__About this task__: Keep to one stretch of the data below, the lines from the one with "of the coefficients of the m different features." up to and including the one with "computing reverse matrix.", and return that stretch exactly.

__Data for analysis__:
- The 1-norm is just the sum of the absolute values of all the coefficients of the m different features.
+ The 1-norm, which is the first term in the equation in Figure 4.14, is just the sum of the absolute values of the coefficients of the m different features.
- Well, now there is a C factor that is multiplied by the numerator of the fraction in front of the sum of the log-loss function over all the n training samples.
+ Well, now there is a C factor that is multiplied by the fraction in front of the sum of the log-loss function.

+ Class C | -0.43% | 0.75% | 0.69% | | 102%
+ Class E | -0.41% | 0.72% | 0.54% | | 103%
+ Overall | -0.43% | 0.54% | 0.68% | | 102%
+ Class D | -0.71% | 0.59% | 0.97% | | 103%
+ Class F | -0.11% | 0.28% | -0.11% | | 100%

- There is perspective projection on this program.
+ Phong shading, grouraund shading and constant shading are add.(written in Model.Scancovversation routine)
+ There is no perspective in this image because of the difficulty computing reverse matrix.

* * *

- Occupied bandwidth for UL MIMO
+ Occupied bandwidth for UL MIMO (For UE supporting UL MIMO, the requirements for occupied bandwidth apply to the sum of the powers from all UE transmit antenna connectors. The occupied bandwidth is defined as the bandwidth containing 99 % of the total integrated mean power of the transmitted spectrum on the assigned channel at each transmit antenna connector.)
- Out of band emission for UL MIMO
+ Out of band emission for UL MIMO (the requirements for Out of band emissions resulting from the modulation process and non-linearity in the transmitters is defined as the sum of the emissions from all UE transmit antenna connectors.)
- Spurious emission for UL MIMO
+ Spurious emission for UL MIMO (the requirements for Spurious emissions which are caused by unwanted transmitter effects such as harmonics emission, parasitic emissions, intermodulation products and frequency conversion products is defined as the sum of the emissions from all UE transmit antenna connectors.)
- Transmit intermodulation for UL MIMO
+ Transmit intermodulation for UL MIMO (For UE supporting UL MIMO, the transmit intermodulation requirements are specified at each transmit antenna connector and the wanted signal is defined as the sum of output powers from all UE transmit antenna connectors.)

---

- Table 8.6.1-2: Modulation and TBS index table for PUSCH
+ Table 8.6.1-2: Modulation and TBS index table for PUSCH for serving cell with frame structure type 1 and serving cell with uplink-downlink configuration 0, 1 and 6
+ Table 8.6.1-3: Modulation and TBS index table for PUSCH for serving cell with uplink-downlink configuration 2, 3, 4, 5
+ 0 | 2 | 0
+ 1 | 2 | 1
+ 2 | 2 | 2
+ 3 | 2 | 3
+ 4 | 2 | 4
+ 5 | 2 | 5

__Expected answer__:
+ The 1-norm, which is the first term in the equation in Figure 4.14, is just the sum of the absolute values of the coefficients of the m different features.
- Well, now there is a C factor that is multiplied by the numerator of the fraction in front of the sum of the log-loss function over all the n training samples.
+ Well, now there is a C factor that is multiplied by the fraction in front of the sum of the log-loss function.

+ Class C | -0.43% | 0.75% | 0.69% | | 102%
+ Class E | -0.41% | 0.72% | 0.54% | | 103%
+ Overall | -0.43% | 0.54% | 0.68% | | 102%
+ Class D | -0.71% | 0.59% | 0.97% | | 103%
+ Class F | -0.11% | 0.28% | -0.11% | | 100%

- There is perspective projection on this program.
+ Phong shading, grouraund shading and constant shading are add.(written in Model.Scancovversation routine)
+ There is no perspective in this image because of the difficulty computing reverse matrix.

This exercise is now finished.